I recently completed a four-week medical elective at CRHP, with the intention to gain exposure to medicine in a developing country. I thought that most of my training would be through the hospital in an observatory role. However, I soon realised that curative medicine and secondary health care was only a small aspect of the holistic health care provided by CRHP. It was time to get my hands dirty and get involved wherever I could.
Over the next 4 weeks, I learnt what Dr’s Mabelle and Raj Arole discovered 40 years ago; the communities served by CRHP needed development as much as they needed healthcare. Poor health stemmed primarily from abject poverty and that the population didn’t have access to food, clean drinking water, shelter and sanitation. In these circumstances, development projects providing these basic human requirements provided far greater improvement in morbidly and mortality, than any curative treatment. As such, I spent my four weeks being involved with all aspects of CRHP’s work.
Firstly, I spent time with the village health workers in their local villages to understand their way of life and the issues they faced. It was eye opening to see their simple way of life, humble surrounds and the cottage industries which are their livelihood. I saw first-hand the health issues caused by poor sanitation, public defecation and roaming animals. I also witnessed health initiatives which were working well including, provision of safe drinking water, waste water drainage and a vaccination program. I also had the opportunity to hear their individual stories, triumphs and challenges. The women were inspiring and empowering, having triumphed through adversity to make meaningful change in the community.
I also spent much of my time at the Julia Hospital, a 50-bed hospital with 3 operating theatres.
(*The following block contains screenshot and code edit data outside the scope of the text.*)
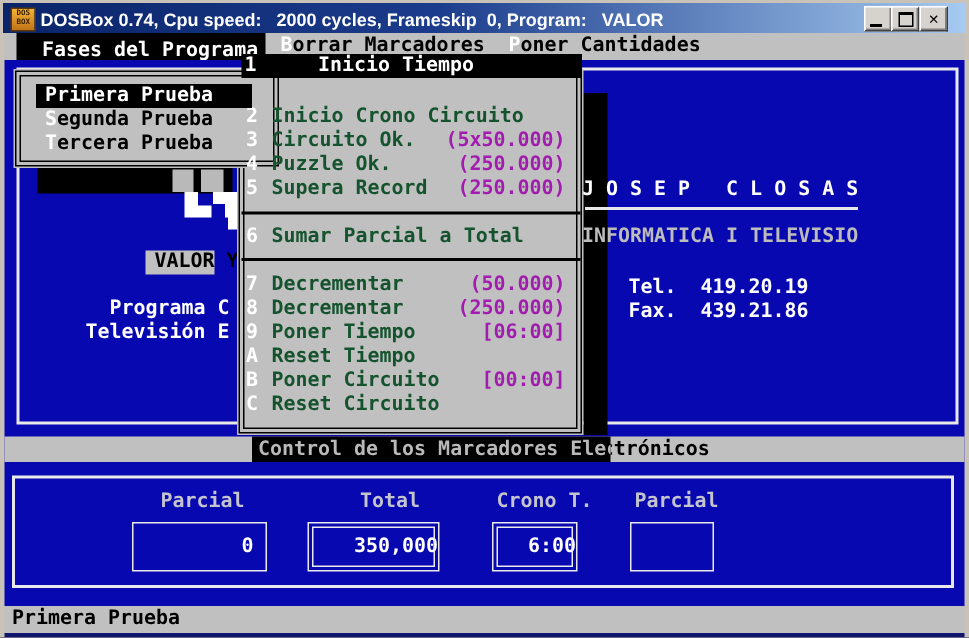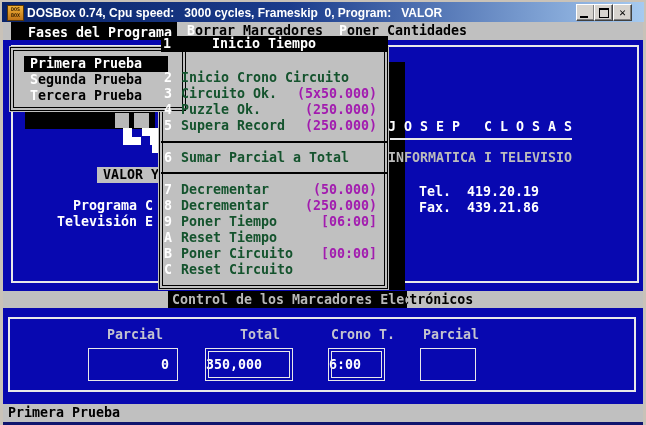--- a/index.html
+++ b/index.html
@@ -85,7 +85,7 @@
 
   <div class="titlebar">
     <div class="appicon">DOS BOX</div>
-    <div class="apptitle">DOSBox 0.74, Cpu speed:   3000 cycles, Frameskip  0, Program:   VALOR</div>
+    <div class="apptitle">DOSBox 0.74, Cpu speed:   2000 cycles, Frameskip  0, Program:   VALOR</div>
   </div>
   <div class="winbtn" style="left:576px;">
     <span class="min-glyph"></span>

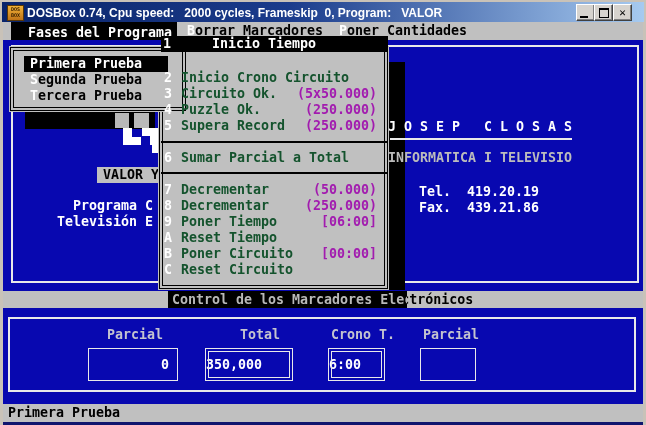--- a/index.html
+++ b/index.html
@@ -127,7 +127,7 @@
   <div class="logo-frag" style="left:150px;top:128px;width:8px;height:17px;background:#fff;"></div>
   <div class="logo-frag" style="left:152px;top:144px;width:8px;height:9px;background:#fff;"></div>
 
-  <div class="abs" style="left:97px;top:167px;width:61px;height:16px;background:#c0c0c0;">
+  <div class="abs" style="left:97px;top:167px;width:46px;height:16px;background:#c0c0c0;">
     <span class="dos" style="left:6px;top:0;">VALOR Y</span>
   </div>
   <div class="dos" style="left:73px;top:198px;color:#fff;">Programa C</div>

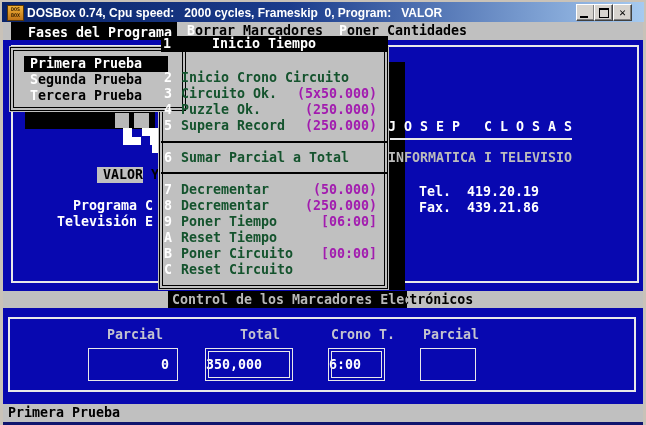--- a/index.html
+++ b/index.html
@@ -68,7 +68,7 @@
   .scorepanel{position:absolute;left:8px;top:317px;width:624px;height:71px;border:2px solid #e9e9e9;}
   .sb-label{position:absolute;top:327px;font:700 13.3px/16px "DejaVu Sans Mono",monospace;color:#c4c4cf;white-space:pre;}
   .sb-box{position:absolute;top:348px;height:33px;box-sizing:border-box;border:1px solid #e9e9e9;
-          display:flex;align-items:center;justify-content:flex-start;
+          display:flex;align-items:center;justify-content:flex-end;
           font:700 13.3px/16px "DejaVu Sans Mono",monospace;color:#fff;}
   .sb-box.dbl::before{content:"";position:absolute;inset:2px;border:1px solid #e9e9e9;pointer-events:none;}
   .sb-box.right{justify-content:flex-end;padding-right:8px;}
The first thing that struck me was how involved peoples’ family and friends are in each other’s health; it was heartening to see the support for one another. I also really enjoyed focusing on clinical aspects of medicine rather than investigations, it was truly people centric medicine. The staff knew the patients and their backgrounds, individual challenges and financial situations. Payment was scaled accordingly to paying affordability.
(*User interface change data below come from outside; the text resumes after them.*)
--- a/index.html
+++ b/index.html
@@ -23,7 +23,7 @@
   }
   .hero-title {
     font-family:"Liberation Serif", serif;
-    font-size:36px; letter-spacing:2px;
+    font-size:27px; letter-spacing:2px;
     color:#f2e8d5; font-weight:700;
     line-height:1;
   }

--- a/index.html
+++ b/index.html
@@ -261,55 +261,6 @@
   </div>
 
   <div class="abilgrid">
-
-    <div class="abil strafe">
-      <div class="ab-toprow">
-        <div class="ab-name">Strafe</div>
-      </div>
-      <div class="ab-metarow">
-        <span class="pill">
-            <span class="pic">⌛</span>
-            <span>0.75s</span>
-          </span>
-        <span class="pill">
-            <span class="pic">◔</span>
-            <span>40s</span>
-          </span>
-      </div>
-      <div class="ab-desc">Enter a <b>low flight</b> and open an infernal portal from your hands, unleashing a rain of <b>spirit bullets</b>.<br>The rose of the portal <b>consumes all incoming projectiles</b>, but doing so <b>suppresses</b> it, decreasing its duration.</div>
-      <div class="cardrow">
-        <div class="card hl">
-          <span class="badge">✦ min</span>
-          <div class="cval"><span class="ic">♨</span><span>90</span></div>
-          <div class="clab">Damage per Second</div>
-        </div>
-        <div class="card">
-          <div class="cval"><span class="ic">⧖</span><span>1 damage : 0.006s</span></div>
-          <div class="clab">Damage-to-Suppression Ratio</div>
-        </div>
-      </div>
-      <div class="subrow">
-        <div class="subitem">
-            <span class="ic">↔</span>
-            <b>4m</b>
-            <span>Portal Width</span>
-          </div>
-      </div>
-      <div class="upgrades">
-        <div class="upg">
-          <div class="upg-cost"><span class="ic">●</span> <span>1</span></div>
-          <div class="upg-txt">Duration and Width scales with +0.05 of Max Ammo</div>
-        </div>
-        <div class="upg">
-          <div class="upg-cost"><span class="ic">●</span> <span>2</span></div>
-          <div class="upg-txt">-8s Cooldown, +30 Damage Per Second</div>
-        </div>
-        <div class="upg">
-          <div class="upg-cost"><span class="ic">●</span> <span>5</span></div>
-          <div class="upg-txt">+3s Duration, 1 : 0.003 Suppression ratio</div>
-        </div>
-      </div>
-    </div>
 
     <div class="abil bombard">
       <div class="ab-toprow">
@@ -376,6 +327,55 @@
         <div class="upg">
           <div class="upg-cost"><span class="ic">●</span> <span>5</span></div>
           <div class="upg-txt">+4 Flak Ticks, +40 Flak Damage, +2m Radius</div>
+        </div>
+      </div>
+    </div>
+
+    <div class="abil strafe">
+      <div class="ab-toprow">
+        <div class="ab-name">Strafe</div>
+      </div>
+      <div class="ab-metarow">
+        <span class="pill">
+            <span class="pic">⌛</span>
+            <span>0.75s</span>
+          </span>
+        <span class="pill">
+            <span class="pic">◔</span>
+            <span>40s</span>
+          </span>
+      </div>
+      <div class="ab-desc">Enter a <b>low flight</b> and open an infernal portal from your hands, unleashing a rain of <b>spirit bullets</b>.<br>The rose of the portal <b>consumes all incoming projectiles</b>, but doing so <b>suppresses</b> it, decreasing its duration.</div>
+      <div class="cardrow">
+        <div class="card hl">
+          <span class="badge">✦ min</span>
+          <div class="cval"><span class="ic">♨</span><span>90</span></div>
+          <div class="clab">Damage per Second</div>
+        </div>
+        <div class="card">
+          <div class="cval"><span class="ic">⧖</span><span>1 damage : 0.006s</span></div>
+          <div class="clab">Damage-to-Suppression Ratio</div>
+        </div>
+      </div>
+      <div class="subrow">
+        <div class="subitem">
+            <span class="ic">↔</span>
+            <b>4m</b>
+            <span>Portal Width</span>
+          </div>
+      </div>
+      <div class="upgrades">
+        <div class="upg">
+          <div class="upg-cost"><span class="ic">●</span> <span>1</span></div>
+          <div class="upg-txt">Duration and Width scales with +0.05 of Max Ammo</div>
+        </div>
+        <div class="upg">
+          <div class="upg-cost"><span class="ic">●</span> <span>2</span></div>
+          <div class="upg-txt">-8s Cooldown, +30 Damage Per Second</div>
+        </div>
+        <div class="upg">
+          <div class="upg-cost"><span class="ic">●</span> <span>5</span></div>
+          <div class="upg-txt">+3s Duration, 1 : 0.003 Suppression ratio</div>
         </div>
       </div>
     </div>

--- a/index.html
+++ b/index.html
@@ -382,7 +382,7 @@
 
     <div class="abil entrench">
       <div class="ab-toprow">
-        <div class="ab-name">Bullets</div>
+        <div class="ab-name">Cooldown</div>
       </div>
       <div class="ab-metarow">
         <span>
My most enjoyable memory from CRHP was conducting health checks on the pre-schoolers who attended our campus school. Children were aged 2-5 years and were extremely poor, living with their families in cramped accommodation in a nearby rural slum. Whilst the children didn’t have a lot they were extremely happy, playful and appreciative children who enjoyed thoughtful attention and were fascinated to listen to their heart, lungs and belly sounds. We diagnosed many medical conditions and provided treatment in the Julia Hospital, at no cost.
My experience in Jamkhed has been completely immersive and I was grateful to have a unique opportunity to be included in a remote rural Indian community from both a medical and cultural perspective. Medically, I learnt what it was like to practice in a poor, remote community with limited access to resources and technology. I learnt the importance of a thorough clinical examination, and was amazed at the scope of service that could be provided in the context of limited investigations and resources. I also experienced the challenges of working with a culturally and linguistically diverse community, many of whom were illiterate, superstitious and had limited medical understanding.
Culturally, I have witnessed the beauty and devastation of religious and cultural traditions and the difficulties inherent in providing for a developing nation of 1.3 billion people. My elective has been a challenging, humbling and enlightening experience and I will take with me many memories that will be formative for my years ahead.